Those in IT operations responsible for service delivery or infrastructure operations know what it’s like: collect and store a growing amount of the data that is necessary to do our jobs, but at a rate that drives up cost.
However, the problem with infinite detail is not much different than trying to organize and analyze noise; there’s plenty of it, but finding the signal underneath is the difficult, but critical point. Take event and audit logs for example: such data is important and valuable only to the extent it helps to simplify problem resolution, avoid service mishaps and keep operations running smoothly. All too often IT staff gets reports consisting of siloed information that requires significant further interpretation to glean any actionable information. Effectively, we are drowning in data and searching for intelligence.
What’s the issue?
Most IT departments have logs filled with data about events that are intended to help identify, alert to, avoid or help remediate a problem. Typically, log data is unstructured, developer shorthand that follows no specific or consistent standard in style, format, delineation or content. The generated reports typically sort or group according to specific data fields or event classification with some summarization. The net result is that the task of teasing out information for decision making can be a painful, tedious and drawn-out process; the results of which may not justify the effort.
All of this is to support three goals — inform, describe and predict. First, it’s to inform IT about what is happening — in a timely manner, with the intent to detect and avoid service disruptions and performance problems. An example is an alert to the fact that inquiry response times are trending toward a length that, if continued, will cause a violation of a Service Level Agreement (SLA). Second, it’s to describe what has happened — to analyze data to uncover what went wrong that caused the event and to gain insight into what can be done to avoid this problem in the future. An example is identifying that a fan failure led a component to over-heat, function erratically and disrupt a service. Finally, it’s to identify anomalies that predict a failure — an alert to take action to avoid the problem, such as identifying a device that has not had a recent patch update applied. Without the patch the device will likely fail and cause an operational problem.
The goal is get actionable information in enough time to remedy the anomaly and assure reliable, efficient and effective operations.
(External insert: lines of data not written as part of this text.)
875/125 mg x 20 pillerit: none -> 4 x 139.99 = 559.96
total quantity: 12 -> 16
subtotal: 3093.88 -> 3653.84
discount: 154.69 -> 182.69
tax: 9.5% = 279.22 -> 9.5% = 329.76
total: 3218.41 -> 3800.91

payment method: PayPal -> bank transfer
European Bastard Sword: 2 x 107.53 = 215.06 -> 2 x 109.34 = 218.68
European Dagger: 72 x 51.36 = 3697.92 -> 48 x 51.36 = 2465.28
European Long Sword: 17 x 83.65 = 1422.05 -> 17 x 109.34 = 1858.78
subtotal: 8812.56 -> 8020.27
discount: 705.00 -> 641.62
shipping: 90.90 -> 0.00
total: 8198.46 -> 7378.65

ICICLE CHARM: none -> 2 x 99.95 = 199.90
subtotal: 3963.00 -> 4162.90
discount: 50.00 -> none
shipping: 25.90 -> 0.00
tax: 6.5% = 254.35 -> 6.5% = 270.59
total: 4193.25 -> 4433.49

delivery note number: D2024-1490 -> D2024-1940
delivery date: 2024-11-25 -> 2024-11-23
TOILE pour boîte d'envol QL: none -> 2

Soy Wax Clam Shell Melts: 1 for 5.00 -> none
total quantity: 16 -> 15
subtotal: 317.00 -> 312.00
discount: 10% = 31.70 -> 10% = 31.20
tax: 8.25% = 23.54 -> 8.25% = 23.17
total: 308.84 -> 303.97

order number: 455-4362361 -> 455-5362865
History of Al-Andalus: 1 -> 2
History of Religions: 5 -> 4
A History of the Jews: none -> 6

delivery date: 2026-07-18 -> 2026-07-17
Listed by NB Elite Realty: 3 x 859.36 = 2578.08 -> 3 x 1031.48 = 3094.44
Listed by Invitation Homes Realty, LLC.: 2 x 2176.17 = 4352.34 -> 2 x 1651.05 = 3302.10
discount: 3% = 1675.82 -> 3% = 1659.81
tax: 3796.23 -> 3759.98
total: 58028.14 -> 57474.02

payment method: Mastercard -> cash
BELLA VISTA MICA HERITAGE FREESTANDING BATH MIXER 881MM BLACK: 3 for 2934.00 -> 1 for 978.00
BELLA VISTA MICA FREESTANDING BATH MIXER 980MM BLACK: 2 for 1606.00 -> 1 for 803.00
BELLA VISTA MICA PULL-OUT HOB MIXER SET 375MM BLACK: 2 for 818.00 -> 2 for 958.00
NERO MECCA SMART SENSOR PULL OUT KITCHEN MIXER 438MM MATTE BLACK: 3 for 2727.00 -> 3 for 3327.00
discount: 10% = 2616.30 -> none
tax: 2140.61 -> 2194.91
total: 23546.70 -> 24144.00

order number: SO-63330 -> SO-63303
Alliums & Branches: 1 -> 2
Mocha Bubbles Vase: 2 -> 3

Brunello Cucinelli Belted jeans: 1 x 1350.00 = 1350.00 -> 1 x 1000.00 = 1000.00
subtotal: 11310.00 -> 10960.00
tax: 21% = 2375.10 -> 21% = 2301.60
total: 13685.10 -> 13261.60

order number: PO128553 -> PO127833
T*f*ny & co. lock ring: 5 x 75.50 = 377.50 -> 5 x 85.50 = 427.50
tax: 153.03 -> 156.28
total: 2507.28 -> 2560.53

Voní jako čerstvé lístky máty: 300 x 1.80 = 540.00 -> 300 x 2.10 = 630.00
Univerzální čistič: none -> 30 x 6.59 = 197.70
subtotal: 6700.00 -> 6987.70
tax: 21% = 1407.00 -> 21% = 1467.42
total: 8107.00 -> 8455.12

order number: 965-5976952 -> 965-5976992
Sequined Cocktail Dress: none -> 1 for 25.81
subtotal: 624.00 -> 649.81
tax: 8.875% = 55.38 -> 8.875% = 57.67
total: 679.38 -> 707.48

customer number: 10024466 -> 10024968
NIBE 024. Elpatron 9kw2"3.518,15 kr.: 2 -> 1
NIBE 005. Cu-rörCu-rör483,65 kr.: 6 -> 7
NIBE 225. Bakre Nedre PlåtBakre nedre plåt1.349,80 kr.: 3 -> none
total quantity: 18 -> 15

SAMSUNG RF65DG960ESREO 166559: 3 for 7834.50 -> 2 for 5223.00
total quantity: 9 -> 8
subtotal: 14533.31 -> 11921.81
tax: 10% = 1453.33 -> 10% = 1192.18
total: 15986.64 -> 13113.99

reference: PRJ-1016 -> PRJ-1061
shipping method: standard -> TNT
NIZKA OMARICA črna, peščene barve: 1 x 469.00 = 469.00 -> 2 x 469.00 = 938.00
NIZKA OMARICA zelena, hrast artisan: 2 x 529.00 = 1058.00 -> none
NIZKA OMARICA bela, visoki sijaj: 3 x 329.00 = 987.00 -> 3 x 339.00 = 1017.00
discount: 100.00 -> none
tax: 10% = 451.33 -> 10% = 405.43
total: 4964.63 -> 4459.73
Too often the reports from a packaged log analysis are barely comprehensible, only partially analyzed and with no actionable information included.
What to do?
What can a mid-market IT person do to resolve this? It is possible to get more integrated and comprehensive analysis and reporting of log data without purchasing an expensive, high-end, data analysis tool targeted at large enterprise. Make sure you understand the data available in your logs and the analysis that is done, and then identify what is missing from reports, what additional analysis you want and how you want it presented. Finally, prioritize your requirements list.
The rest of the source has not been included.